═════ INPUT DATA ═════

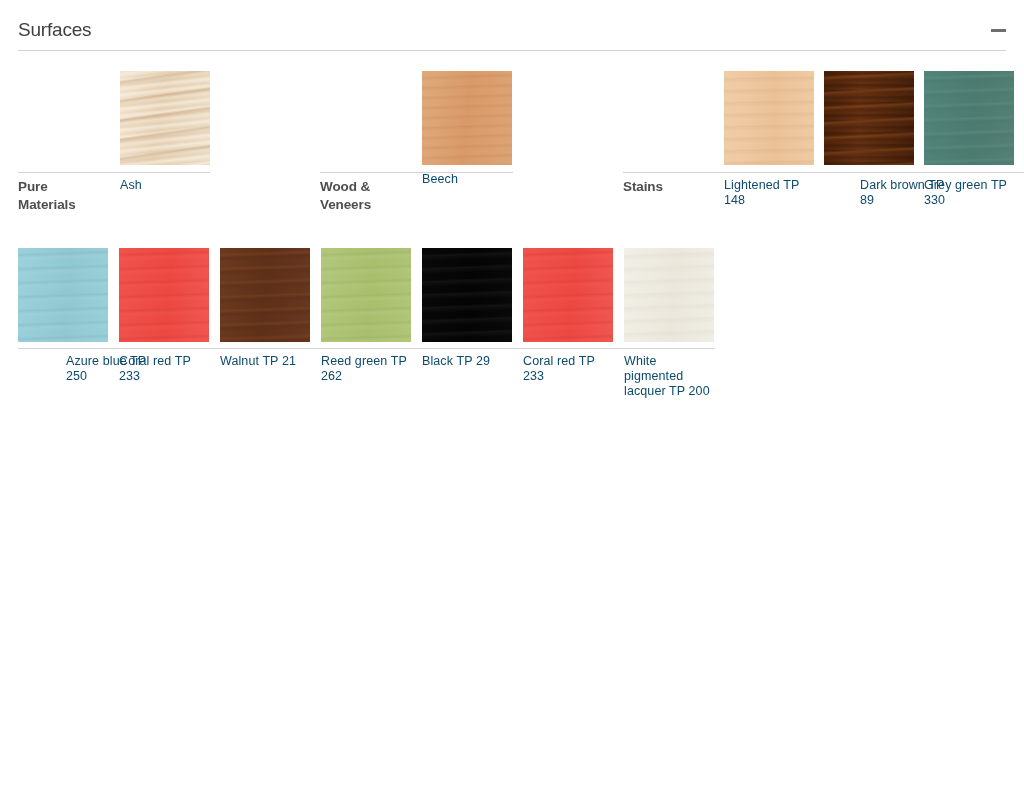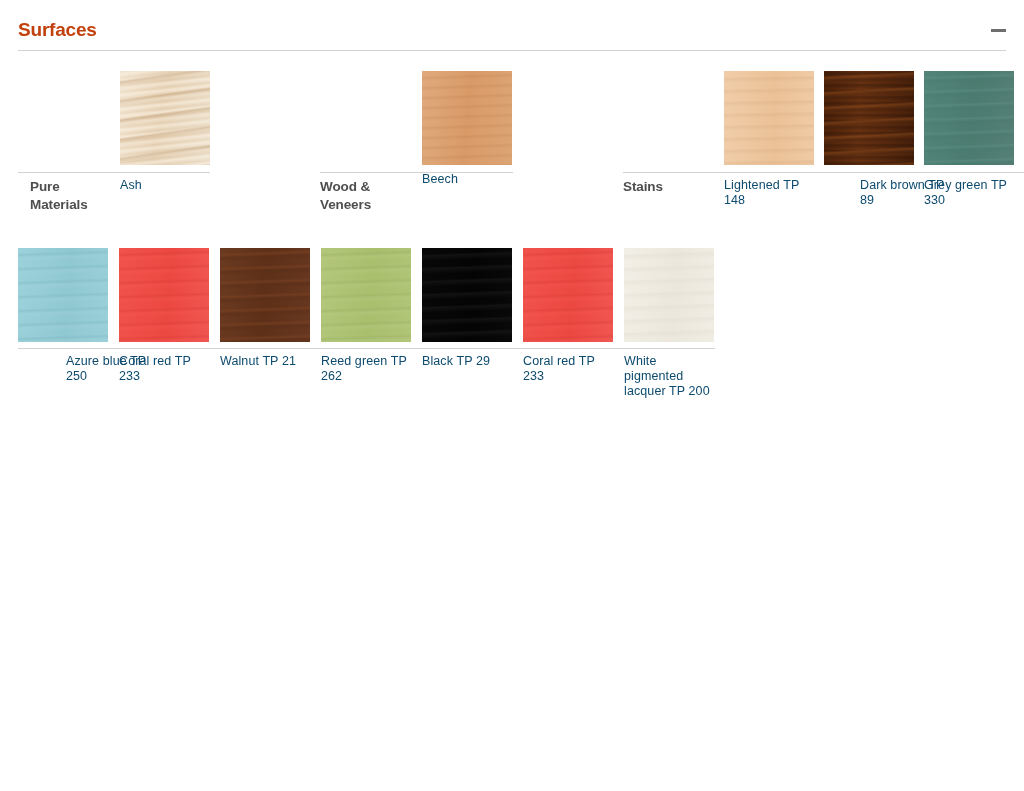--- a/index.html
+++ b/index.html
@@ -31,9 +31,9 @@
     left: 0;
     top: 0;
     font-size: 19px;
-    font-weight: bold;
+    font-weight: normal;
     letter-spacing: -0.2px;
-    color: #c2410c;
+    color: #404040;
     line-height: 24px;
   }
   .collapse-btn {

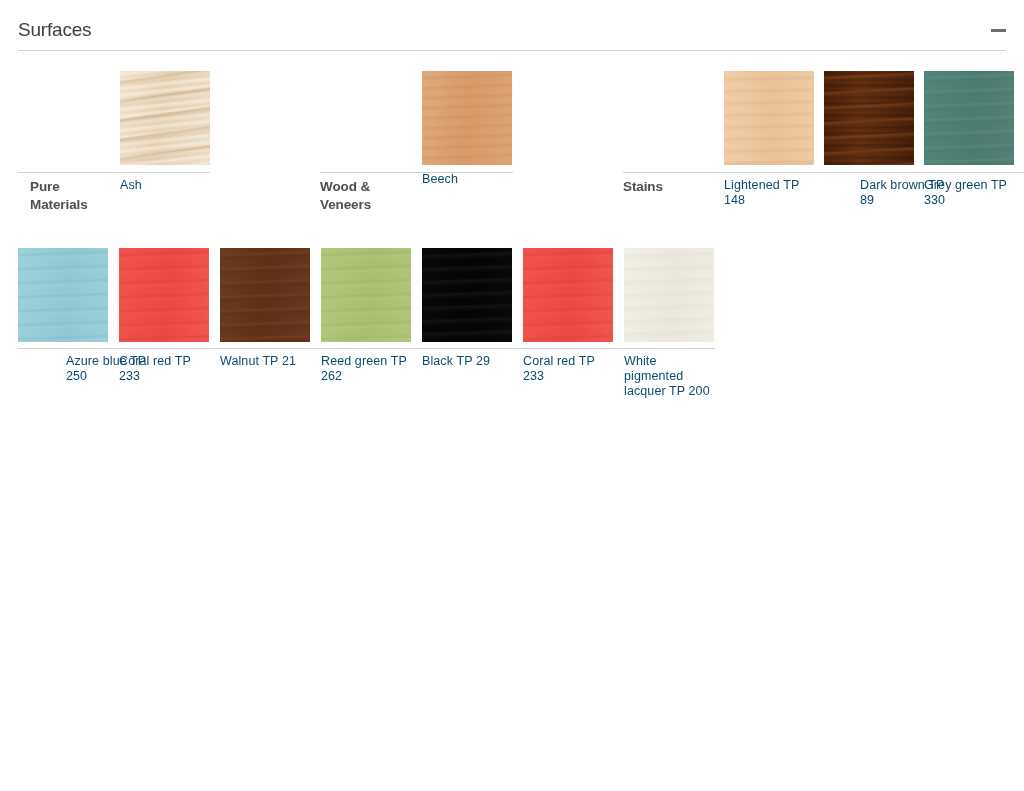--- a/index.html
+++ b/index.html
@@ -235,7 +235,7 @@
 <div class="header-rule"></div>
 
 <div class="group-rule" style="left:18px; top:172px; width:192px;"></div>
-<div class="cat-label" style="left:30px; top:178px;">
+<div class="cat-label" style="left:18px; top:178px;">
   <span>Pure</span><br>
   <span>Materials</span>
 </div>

═════

▶ _TASK_
The whole listing above must be duplicated word for word, apart from its pictures.

▶ _WRITTEN SOLUTION_
--- a/index.html
+++ b/index.html
@@ -31,9 +31,9 @@
     left: 0;
     top: 0;
     font-size: 19px;
-    font-weight: bold;
+    font-weight: normal;
     letter-spacing: -0.2px;
-    color: #c2410c;
+    color: #404040;
     line-height: 24px;
   }
   .collapse-btn {

--- a/index.html
+++ b/index.html
@@ -235,7 +235,7 @@
 <div class="header-rule"></div>
 
 <div class="group-rule" style="left:18px; top:172px; width:192px;"></div>
-<div class="cat-label" style="left:30px; top:178px;">
+<div class="cat-label" style="left:18px; top:178px;">
   <span>Pure</span><br>
   <span>Materials</span>
 </div>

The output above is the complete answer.